Dish Wireless objected at the FCC to a Universal Service Administrative Co. finding that some households it served under the affordable connectivity program and emergency broadband benefit program were ineligible and didn’t comply with USAC’s one-per-household rule.
Mobile carriers worldwide are spending up to $19 billion annually on “core cybersecurity activities,” and that is expected to increase to $42 billion by 2030, GSMA said in a report released Wednesday. Despite this investment, carriers face “poorly designed, misaligned or overly prescriptive regulation, which results in unnecessary costs, diverting resources from genuine risk mitigation, and in some cases increasing exposure to cyber threats,” GSMA added.
Major providers are using their fixed-wireless access offerings to expand the reach of their networks faster than they can build a wired connection, even in markets where they already have fiber, Mike Dano, lead industry analyst at Ookla, said during a Senza Fili podcast Wednesday. Dano cited as an example AT&T targeting neighborhoods where it doesn’t already have fiber, such as in Houston, one of the country’s fastest growing markets. Dano spoke with analyst Monica Paolini.

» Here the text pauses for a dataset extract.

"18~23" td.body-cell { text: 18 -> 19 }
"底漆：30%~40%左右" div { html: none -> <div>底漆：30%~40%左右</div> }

Brownsville, Texas, is seeking a waiver from the FCC to operate a city network that uses the citizens broadband radio service band at +60 dBm effective isotropic radiated power, which is higher than the +47 dBm allowed by agency rules. In a filing posted Monday, the city emphasized that it’s located on the Mexican border and uses the network for border security. The higher power levels would mean the city needs about a third as many nodes to operate the network, it said. “The City’s planned outdoor applications -- spanning public safety, border security, and critical infrastructure operations -- require broader signal reach and fewer network nodes than the existing limits allow.”